Apakah 'Where Winds Meet' Pengganti Genshin Impact atau Cuma Janji yang Cantik?

Where Winds Meet baru rilis dua minggu lalu dan sudah mencatat 9 juta unduhan di PC dan PS5—prestasi mengesankan untuk game apa pun, apalagi game Wuxia gratis dari studio yang masih baru.
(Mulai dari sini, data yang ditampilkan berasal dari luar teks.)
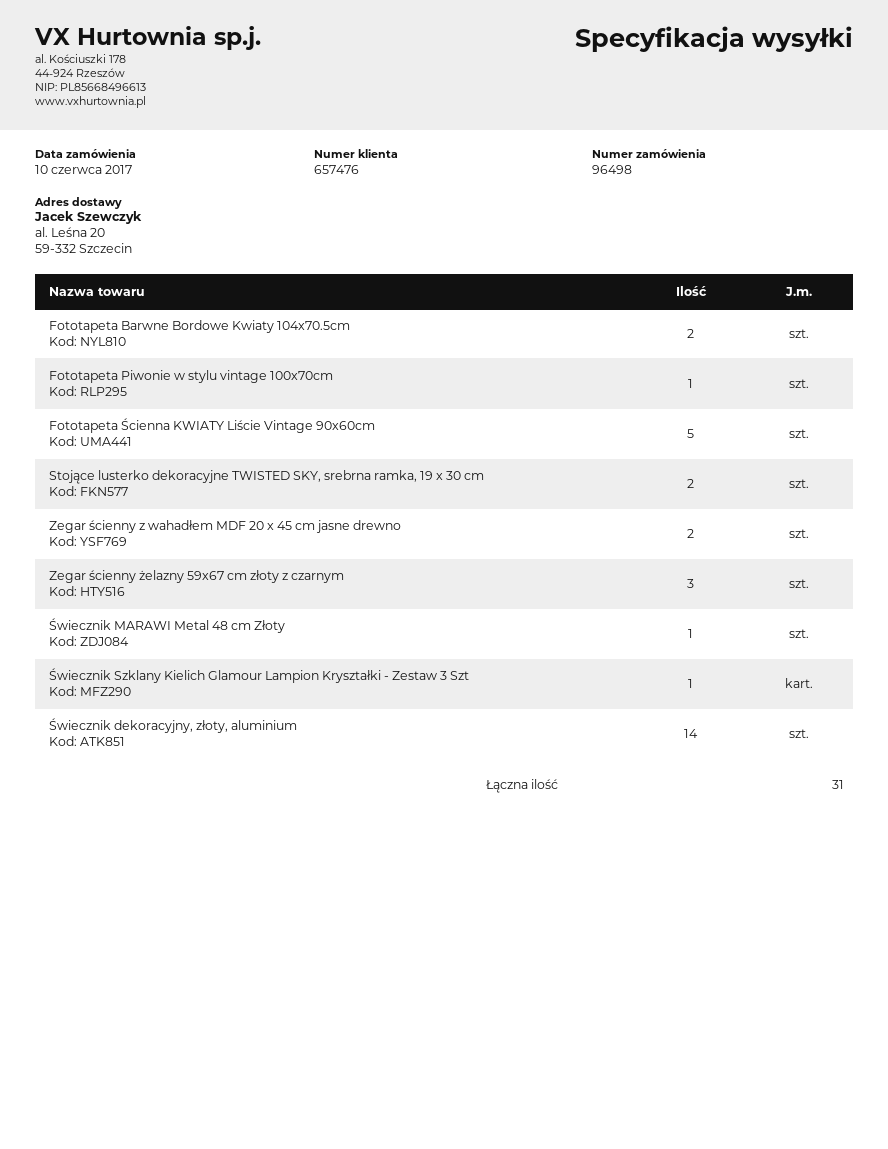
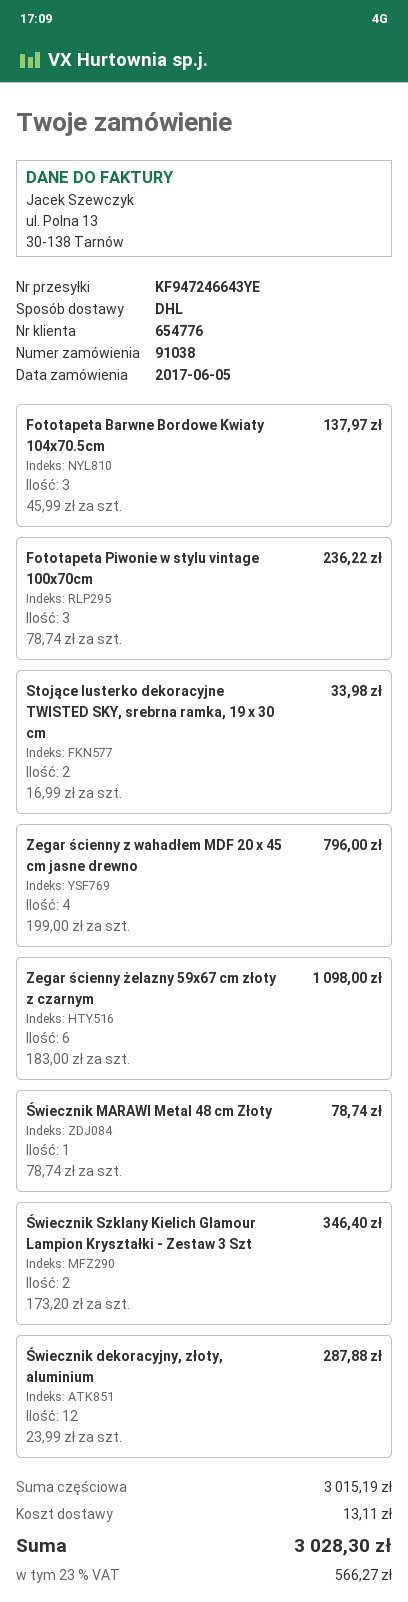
order number: 96498 -> 91038
order date: 2017-06-10 -> 2017-06-05
customer number: 657476 -> 654776
Fototapeta Barwne Bordowe Kwiaty 104x70.5cm: 2 -> 3
Fototapeta Piwonie w stylu vintage 100x70cm: 1 -> 3
Fototapeta Ścienna KWIATY Liście Vintage 90x60cm: 5 -> none
Zegar ścienny z wahadłem MDF 20 x 45 cm jasne drewno: 2 -> 4
Zegar ścienny żelazny 59x67 cm złoty z czarnym: 3 -> 6
Świecznik Szklany Kielich Glamour Lampion Kryształki - Zestaw 3 Szt: 1 -> 2
Świecznik dekoracyjny, złoty, aluminium: 14 -> 12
Kini, dengan rilis mobile 12 Desember dan dukungan cross-play, pertanyaan sesungguhnya bukan hanya apakah game ini bisa bertahan di ponsel—tapi apakah akhirnya bisa menggusur Genshin Impact. Trailer sinematiknya memukau, tapi kita semua tahu kenyataannya: gameplay-nya harus sepadan.
Inilah ambisi yang dibutuhkan oleh game mobile. Genshin memang berhasil, tapi Where Winds Meet terasa lebih otentik secara budaya. Estetika Wuxia bukan sekadar pelapis—melainkan sudah melekat pada gerakan, pertarungan, dan dialognya.
Anak saya menguras dompet saya di Genshin. Kalau game baru ini pakai model gacha yang sama, saya beli ponsel jadul lalu menyendiri ke pegunungan.
Cross-play sejak hari peluncuran? Bukan ambisi—tapi keajaiban. Kebanyakan studio menganggap mobile sebagai pemikiran tambahan. Ini bisa mengubah cara kita memandang game multi-platform.
Permulaan yang mengesankan, tak diragukan. Tapi jangan lupa berapa banyak 'pembunuh Genshin' yang menghilang setelah tiga bulan. Retensi pemain adalah pertarungan bos sesungguhnya di sini.
Fakta bahwa mereka merilis versi mobile dengan cross-play penuh menunjukkan mereka membangun semesta, bukan sekadar game. Beginilah cara benar mengelola game berbasis layanan.
Kita sudah sering dengar ini. 'Dunia mendalam', 'kota yang hidup', 'pengubah permainan'—semuanya terdengar hebat sampai monetisasi mulai menggigit.
Serius, kalau anak saya sampai berbisik pelan ‘Aku butuh karakter ini’ lagi, saya kasih dia pedang kayu dan daftarkan dia ke kelas kung fu beneran.